## HOW TO COMPLETE THIS TASK
Nothing but the lines below between the line holding "(556, 532) none" and the line holding "[204,745,257,761] robust ->", inclusive, should appear in the answer, each set down exactly.
*** RECORDS TO USE Section Begins ***
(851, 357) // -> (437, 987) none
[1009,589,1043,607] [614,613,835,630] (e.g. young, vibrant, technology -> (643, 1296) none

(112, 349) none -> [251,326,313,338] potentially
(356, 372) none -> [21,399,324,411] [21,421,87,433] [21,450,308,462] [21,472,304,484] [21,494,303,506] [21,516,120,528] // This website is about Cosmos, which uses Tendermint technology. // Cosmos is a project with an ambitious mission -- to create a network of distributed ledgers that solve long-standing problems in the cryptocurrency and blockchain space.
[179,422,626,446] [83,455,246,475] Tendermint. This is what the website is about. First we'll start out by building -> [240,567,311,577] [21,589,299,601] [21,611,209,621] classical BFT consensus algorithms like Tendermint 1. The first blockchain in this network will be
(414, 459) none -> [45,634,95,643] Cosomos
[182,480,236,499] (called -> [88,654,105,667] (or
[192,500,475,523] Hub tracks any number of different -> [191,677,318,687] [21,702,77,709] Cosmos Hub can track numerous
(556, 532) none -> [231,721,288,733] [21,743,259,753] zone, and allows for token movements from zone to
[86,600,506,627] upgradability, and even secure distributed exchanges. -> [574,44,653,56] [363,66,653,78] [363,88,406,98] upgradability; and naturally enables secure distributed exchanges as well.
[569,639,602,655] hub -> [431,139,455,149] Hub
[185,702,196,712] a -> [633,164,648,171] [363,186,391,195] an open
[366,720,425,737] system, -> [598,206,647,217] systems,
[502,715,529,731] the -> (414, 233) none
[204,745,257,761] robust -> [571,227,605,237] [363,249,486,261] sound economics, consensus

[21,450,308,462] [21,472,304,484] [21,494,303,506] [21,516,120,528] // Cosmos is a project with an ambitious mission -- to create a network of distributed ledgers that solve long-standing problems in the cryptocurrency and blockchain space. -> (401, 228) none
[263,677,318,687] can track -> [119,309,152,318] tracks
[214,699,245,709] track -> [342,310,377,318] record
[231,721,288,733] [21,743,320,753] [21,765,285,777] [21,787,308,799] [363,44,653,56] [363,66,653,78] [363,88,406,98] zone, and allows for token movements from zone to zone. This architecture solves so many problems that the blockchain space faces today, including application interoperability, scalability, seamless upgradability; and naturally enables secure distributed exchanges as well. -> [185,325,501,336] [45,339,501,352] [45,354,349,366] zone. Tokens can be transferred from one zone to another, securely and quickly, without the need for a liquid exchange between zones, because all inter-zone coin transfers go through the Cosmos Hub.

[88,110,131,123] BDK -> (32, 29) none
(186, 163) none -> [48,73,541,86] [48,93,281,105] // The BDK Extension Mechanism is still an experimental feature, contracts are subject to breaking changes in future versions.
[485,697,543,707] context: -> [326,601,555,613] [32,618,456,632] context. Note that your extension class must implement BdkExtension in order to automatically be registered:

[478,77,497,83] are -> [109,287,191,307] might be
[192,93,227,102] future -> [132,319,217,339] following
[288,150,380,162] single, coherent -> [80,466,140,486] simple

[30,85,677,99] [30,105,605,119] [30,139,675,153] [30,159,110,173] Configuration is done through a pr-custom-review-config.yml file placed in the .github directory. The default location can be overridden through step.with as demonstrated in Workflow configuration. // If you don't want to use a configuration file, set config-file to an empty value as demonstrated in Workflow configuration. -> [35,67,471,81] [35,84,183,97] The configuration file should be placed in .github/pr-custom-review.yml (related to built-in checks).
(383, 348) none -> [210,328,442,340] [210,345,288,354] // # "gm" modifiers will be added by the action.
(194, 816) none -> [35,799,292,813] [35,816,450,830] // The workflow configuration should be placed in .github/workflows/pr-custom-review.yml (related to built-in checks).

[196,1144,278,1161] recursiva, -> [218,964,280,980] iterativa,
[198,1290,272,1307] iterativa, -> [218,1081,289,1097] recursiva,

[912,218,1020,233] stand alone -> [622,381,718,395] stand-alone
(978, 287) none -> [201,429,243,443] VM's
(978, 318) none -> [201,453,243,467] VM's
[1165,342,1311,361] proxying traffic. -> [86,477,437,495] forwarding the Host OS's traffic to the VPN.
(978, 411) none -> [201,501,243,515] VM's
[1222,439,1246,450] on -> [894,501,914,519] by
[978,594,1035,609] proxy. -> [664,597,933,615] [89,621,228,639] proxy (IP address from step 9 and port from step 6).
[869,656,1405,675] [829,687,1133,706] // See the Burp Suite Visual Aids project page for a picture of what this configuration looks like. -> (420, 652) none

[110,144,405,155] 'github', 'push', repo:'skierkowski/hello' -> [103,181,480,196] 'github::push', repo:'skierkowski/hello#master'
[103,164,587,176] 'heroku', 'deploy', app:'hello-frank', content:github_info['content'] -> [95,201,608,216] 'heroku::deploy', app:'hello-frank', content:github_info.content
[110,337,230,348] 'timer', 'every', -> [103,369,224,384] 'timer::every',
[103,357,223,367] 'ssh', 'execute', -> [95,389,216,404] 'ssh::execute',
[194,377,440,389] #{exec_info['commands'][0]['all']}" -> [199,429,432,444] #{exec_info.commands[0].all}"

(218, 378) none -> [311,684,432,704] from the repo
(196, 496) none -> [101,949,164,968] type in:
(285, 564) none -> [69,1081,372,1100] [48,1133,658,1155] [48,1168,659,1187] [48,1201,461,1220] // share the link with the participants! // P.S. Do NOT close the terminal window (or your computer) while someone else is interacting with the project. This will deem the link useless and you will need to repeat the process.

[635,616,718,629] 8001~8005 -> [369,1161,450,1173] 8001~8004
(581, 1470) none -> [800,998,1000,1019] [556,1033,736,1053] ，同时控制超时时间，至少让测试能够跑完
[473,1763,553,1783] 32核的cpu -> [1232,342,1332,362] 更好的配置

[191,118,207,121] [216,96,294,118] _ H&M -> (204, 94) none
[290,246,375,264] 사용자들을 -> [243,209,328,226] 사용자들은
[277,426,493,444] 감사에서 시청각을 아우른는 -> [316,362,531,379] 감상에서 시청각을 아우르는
*** RECORDS TO USE Section Ends ***
## YOUR SOLUTION
(556, 532) none -> [231,721,288,733] [21,743,259,753] zone, and allows for token movements from zone to
[86,600,506,627] upgradability, and even secure distributed exchanges. -> [574,44,653,56] [363,66,653,78] [363,88,406,98] upgradability; and naturally enables secure distributed exchanges as well.
[569,639,602,655] hub -> [431,139,455,149] Hub
[185,702,196,712] a -> [633,164,648,171] [363,186,391,195] an open
[366,720,425,737] system, -> [598,206,647,217] systems,
[502,715,529,731] the -> (414, 233) none
[204,745,257,761] robust -> [571,227,605,237] [363,249,486,261] sound economics, consensus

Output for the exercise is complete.